Data entries
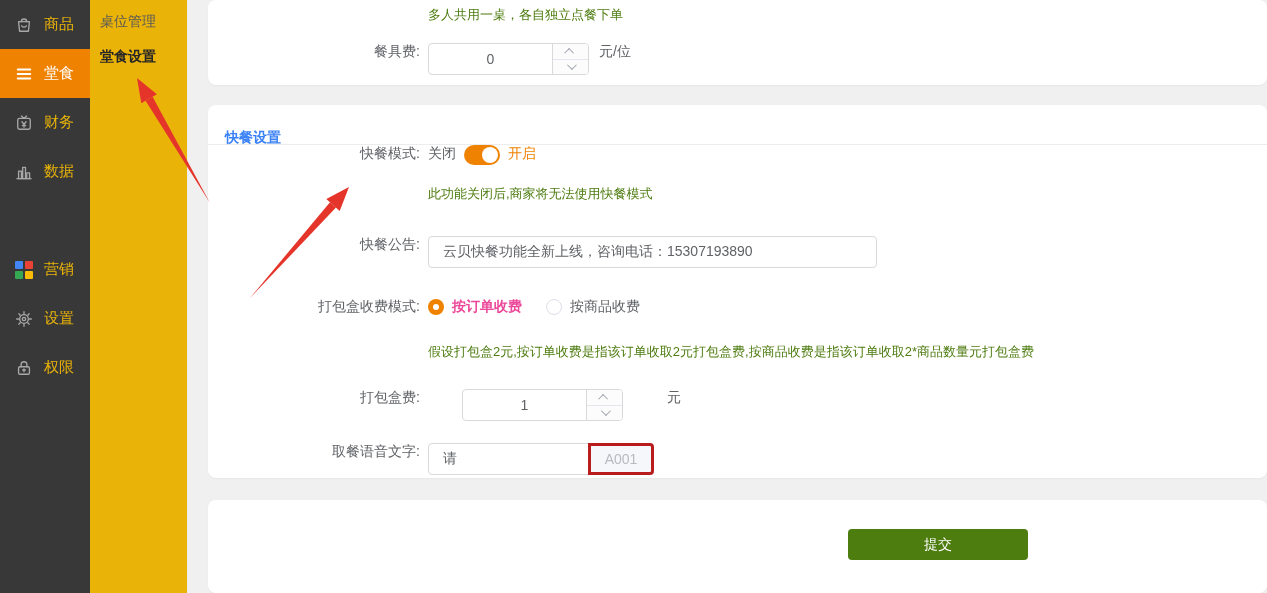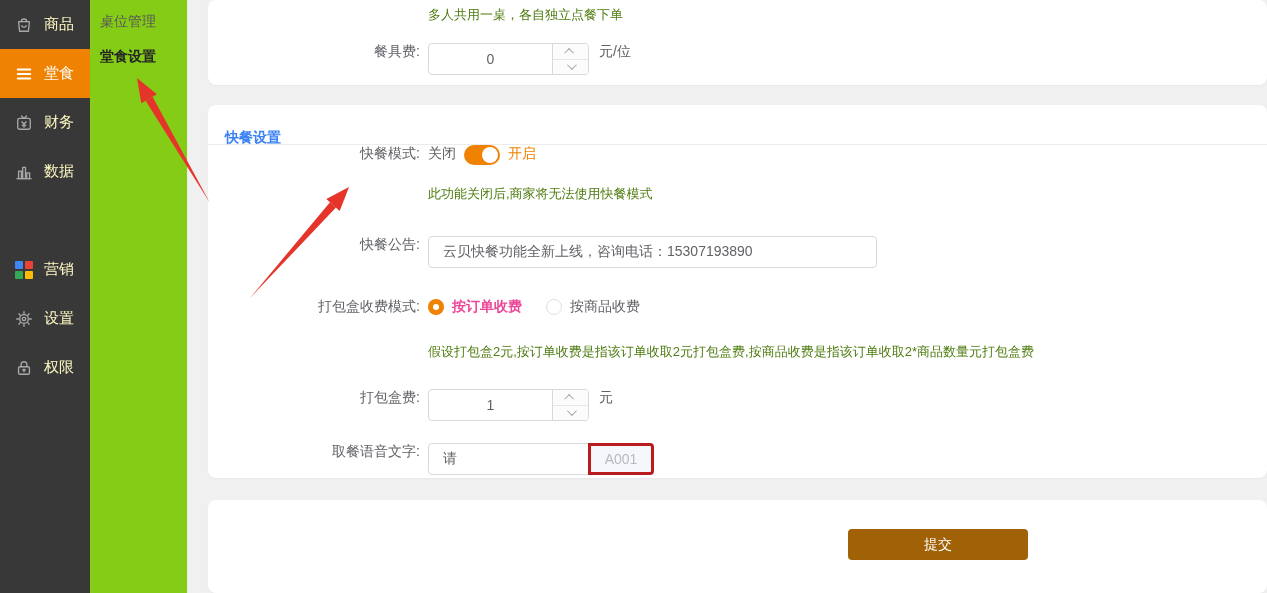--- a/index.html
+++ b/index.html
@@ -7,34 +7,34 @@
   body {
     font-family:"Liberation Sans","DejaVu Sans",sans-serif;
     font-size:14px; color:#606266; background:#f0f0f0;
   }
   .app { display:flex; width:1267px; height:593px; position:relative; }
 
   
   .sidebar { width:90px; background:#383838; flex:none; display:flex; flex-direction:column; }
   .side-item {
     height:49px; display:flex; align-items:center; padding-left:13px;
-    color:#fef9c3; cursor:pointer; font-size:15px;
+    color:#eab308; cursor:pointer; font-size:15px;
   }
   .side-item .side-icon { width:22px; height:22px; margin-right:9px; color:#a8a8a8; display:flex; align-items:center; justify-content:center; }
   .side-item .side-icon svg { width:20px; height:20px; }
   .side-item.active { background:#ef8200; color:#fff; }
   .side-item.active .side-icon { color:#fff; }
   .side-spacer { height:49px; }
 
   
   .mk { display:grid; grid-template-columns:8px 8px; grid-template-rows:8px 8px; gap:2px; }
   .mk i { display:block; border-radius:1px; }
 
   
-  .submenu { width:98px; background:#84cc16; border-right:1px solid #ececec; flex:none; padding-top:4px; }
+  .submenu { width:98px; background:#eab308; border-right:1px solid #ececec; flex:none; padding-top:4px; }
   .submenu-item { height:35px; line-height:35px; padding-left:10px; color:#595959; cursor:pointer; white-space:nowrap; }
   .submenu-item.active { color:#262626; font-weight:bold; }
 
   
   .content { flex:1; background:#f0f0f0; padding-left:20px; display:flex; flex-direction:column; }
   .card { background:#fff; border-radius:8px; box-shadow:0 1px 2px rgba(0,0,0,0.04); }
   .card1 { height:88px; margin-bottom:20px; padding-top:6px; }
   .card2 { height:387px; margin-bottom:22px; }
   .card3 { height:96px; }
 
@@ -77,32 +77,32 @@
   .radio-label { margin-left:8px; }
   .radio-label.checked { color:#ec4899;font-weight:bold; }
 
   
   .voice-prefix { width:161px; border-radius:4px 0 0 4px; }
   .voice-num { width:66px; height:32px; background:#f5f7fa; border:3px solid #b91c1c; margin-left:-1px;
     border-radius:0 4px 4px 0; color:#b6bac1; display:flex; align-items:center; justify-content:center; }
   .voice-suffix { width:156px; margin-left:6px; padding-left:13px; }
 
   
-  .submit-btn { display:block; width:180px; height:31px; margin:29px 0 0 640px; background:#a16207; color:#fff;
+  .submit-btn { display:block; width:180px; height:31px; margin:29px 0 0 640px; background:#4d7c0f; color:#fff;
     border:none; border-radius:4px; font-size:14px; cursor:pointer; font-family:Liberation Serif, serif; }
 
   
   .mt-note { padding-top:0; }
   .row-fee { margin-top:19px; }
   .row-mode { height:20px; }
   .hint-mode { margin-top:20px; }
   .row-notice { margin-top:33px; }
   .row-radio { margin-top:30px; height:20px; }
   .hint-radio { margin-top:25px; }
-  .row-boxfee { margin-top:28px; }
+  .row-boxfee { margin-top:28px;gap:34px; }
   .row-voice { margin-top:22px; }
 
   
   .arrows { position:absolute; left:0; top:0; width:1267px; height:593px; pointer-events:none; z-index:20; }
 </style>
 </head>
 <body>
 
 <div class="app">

==

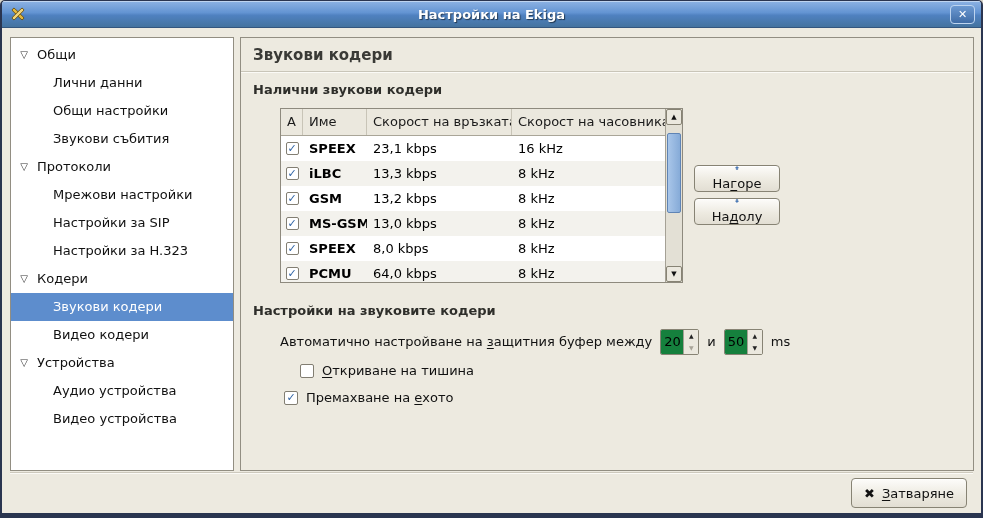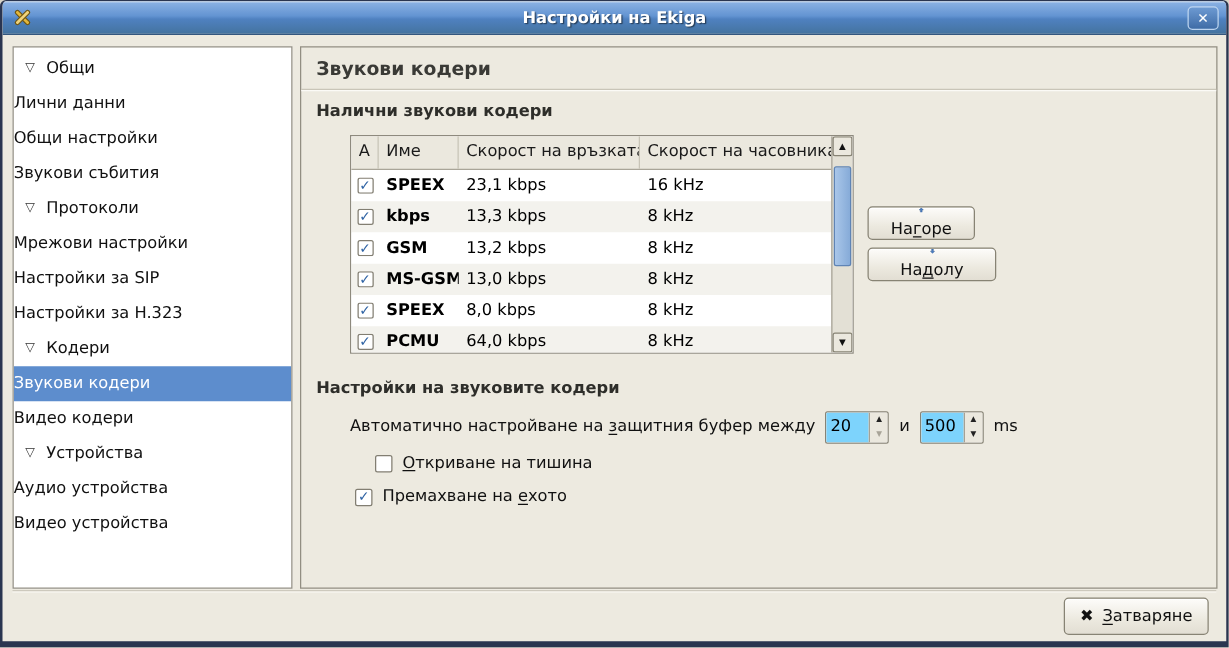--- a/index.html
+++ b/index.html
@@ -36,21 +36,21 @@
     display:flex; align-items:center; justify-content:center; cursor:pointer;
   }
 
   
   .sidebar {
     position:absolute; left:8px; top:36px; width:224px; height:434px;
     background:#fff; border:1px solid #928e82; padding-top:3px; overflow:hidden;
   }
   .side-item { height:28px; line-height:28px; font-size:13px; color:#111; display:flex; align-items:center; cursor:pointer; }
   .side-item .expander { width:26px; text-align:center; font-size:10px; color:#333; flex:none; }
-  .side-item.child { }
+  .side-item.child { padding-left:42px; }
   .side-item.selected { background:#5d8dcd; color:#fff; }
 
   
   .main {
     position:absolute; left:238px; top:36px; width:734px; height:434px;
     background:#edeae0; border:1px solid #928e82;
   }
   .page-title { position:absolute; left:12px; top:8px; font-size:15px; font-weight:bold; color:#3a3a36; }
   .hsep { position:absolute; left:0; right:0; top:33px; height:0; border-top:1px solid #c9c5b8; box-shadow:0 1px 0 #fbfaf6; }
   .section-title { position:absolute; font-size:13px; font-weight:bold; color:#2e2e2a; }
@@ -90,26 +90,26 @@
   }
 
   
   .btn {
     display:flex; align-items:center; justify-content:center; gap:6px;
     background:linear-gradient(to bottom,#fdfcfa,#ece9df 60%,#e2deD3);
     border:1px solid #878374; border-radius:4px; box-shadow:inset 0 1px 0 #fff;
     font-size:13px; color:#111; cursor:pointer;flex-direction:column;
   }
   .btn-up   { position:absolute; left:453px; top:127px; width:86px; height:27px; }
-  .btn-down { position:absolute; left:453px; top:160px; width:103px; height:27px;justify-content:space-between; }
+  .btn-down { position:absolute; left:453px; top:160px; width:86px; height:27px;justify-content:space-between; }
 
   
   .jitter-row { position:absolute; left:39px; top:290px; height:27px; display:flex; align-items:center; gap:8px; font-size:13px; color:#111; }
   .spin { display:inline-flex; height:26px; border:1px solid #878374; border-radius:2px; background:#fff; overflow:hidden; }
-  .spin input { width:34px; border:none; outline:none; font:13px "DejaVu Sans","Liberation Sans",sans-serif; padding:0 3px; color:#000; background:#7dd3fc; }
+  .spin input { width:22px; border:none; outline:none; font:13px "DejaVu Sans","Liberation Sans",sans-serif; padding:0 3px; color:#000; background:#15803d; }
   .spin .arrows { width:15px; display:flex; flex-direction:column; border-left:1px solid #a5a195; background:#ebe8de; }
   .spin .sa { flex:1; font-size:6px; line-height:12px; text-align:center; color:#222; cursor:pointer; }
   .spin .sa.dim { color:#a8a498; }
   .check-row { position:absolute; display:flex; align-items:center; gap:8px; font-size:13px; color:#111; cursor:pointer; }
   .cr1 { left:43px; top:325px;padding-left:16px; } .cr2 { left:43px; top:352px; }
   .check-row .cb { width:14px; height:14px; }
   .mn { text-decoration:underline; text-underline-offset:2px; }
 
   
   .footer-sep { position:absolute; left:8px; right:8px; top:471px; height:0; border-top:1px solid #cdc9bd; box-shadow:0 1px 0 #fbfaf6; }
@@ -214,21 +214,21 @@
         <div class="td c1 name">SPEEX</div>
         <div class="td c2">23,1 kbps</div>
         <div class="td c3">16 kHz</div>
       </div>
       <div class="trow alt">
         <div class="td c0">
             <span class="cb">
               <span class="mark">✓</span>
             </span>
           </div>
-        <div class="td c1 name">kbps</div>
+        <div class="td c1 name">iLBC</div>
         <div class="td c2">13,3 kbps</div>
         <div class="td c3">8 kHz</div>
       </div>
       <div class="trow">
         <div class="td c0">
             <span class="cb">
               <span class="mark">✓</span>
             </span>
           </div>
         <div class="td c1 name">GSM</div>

What you should do: Search the data above for the word "DejaVu". Copy each line it is in.

Your response:
     font-family:"Liberation Sans","DejaVu Sans",sans-serif;
-  .spin input { width:34px; border:none; outline:none; font:13px "DejaVu Sans","Liberation Sans",sans-serif; padding:0 3px; color:#000; background:#7dd3fc; }
+  .spin input { width:22px; border:none; outline:none; font:13px "DejaVu Sans","Liberation Sans",sans-serif; padding:0 3px; color:#000; background:#15803d; }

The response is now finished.